I know where to get an owl...where do I find rubber snakes?

and do I place them on the ground near the plants...or...?


----------



## Rubberback

speckle-catcher said:


> I know where to get an owl...where do I find rubber snakes?
> 
> and do I place them on the ground near the plants...or...?


 I found some rubber snakes at w mart & put them around the plants But I also built a large cage around mine with nylon mesh . Never had much luck with the bells & whistles. But my garden is in the country guess the critters are smarter LOL


----------



## ROBOWADER

http://2coolfishing.com/ttmbforum/showthread.php?t=208185

those freaking snakes and owls dont do chit..........

My neighbor had a mocking bird pecking at his big blowup snake.....LMAO


----------



## speckle-catcher

I may have to go that way with the netting - but was hoping to avoid that since my "garden" is a 3' x 25' strip along the side of my garage


----------



## 11andy11

one thing on the netting, its gotta go all the way to the ground. I was out there yesterday and there were to mockingbirds inside the netting. Lost about 90 percent of my tomaters to the birds and possums.

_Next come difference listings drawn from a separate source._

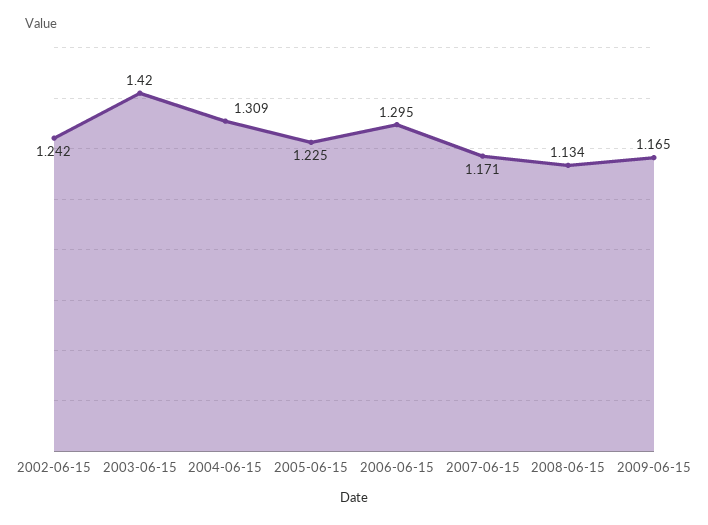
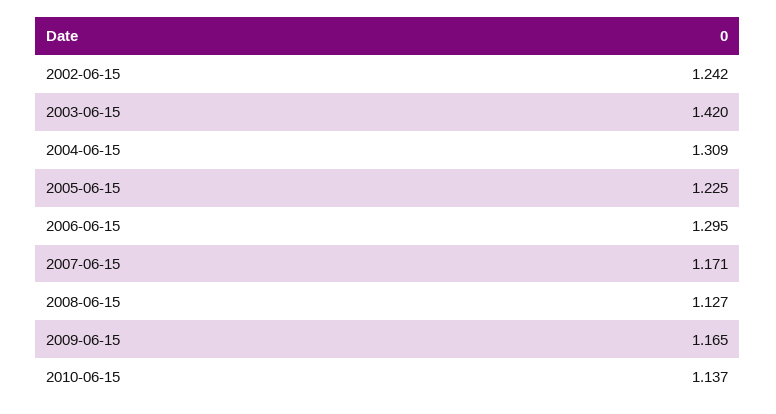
2008-06-15: 1.134 -> 1.127
2010-06-15: none -> 1.137

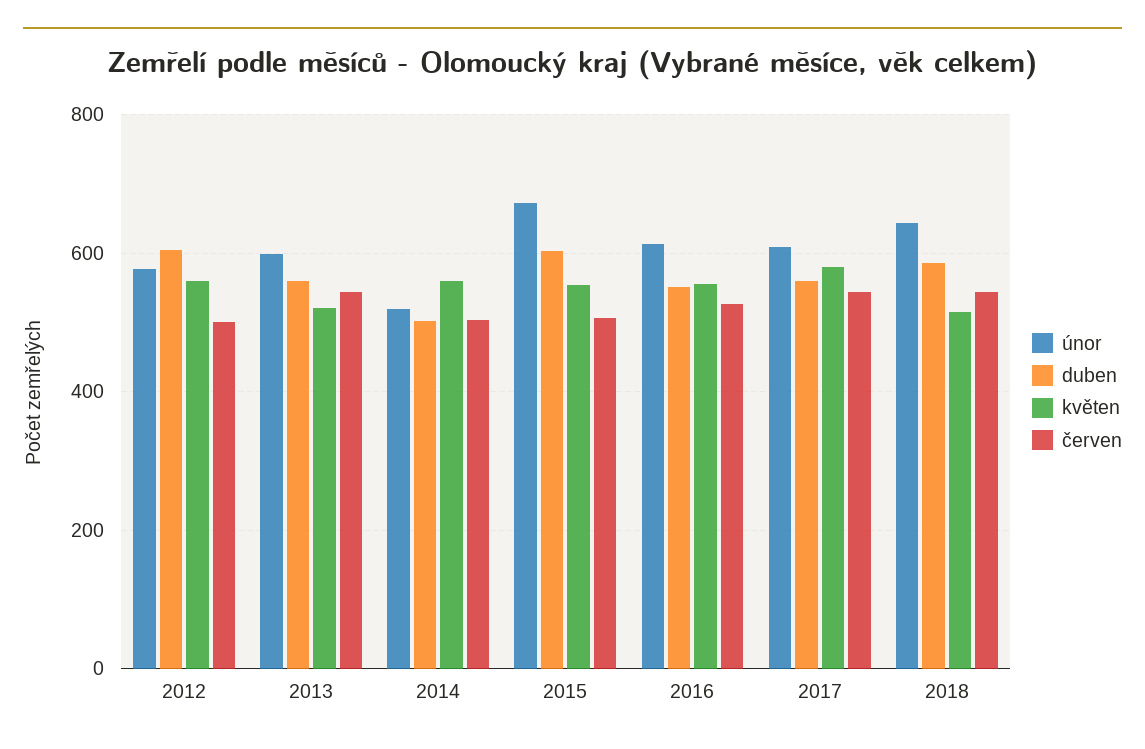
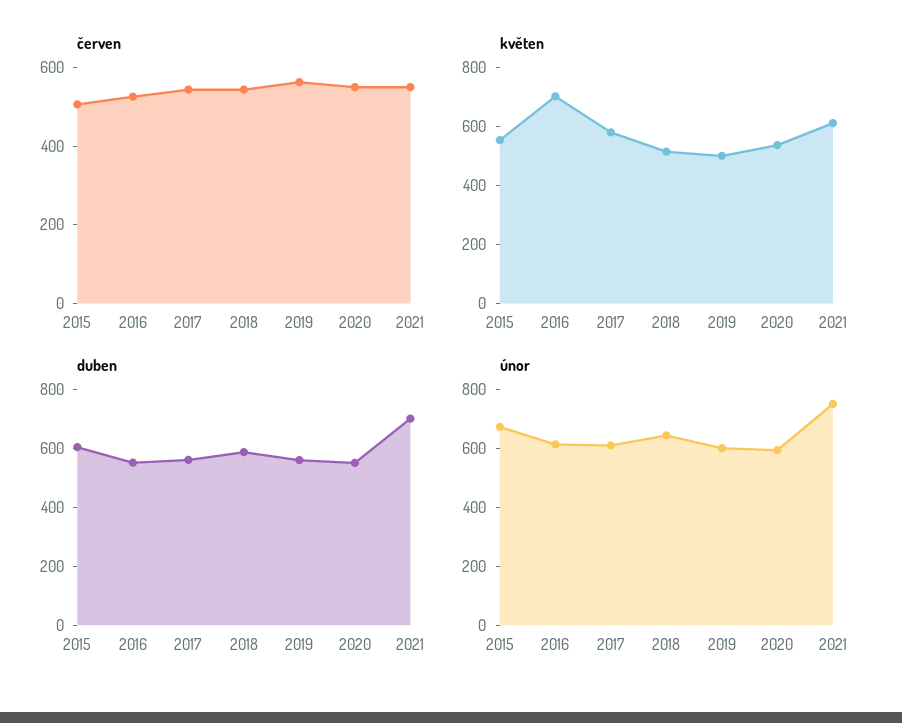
únor, 2012: 580 -> none
duben, 2012: 600 -> none
květen, 2012: 560 -> none
červen, 2012: 500 -> none
únor, 2013: 600 -> none
duben, 2013: 560 -> none
květen, 2013: 520 -> none
červen, 2013: 540 -> none
únor, 2014: 520 -> none
duben, 2014: 500 -> none
květen, 2014: 560 -> none
červen, 2014: 500 -> none
květen, 2016: 560 -> 700
červen, 2019: none -> 550
červen, 2020: none -> 550
červen, 2021: none -> 550
květen, 2019: none -> 500
květen, 2020: none -> 550
květen, 2021: none -> 600
duben, 2019: none -> 550
duben, 2020: none -> 550
duben, 2021: none -> 700
únor, 2019: none -> 600
únor, 2020: none -> 600
únor, 2021: none -> 750

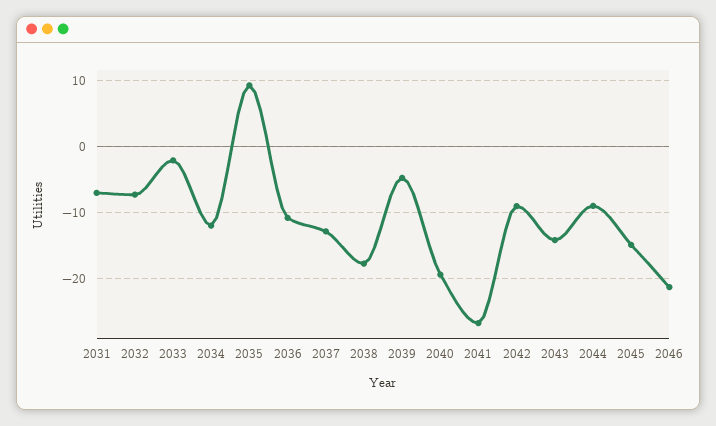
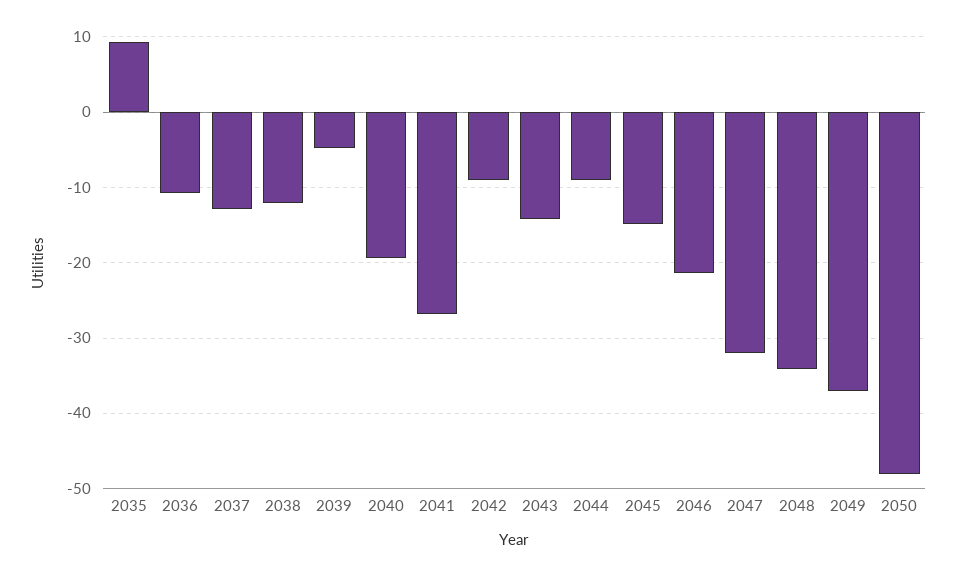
2031: -7 -> none
2032: -7 -> none
2033: -2 -> none
2034: -12 -> none
2038: -18 -> -12
2047: none -> -32
2048: none -> -34
2049: none -> -37
2050: none -> -48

I have caught 4 possums inside the netting in live traps.


----------



## pepo211

I hear the rubber snakes work best but an ol timer gave me a cheaper solution.....He said he would take black trash bags and cut them into strips and weave that in and out of his maters........no mas birds!!!


----------



## tec

I keep seeds and water for the birds and so far this year they have left my maters alone. I saw a male Cardinal in my garden this morning but I think the red made him think there was some competetion there.


----------



## Haute Pursuit

I planted 3 "sacrificial" grape tomato plants and the birds seem to like them much better than the big tomatoes. We still get more of the small tomatoes than we can eat and the birds are content to peck at the little ones they knock off the plants. Haven't had one peck on the big tomatoes yet and we have taken around 50 off the plants already.


----------



## TheAnt

I am so inspired I want to join the fight! Is it too late to start some or will they just burn up as babies in the summer Sun?


----------



## Meadowlark

TheAnt said:


> I am so inspired I want to join the fight! Is it too late to start some or will they just burn up as babies in the summer Sun?


Most likely they will not bloom and just fade out. Try fall tomatoes.

I've never had any luck with those owls...completely useless for me. We love the birds so we kind of plant extra and just try to get our share.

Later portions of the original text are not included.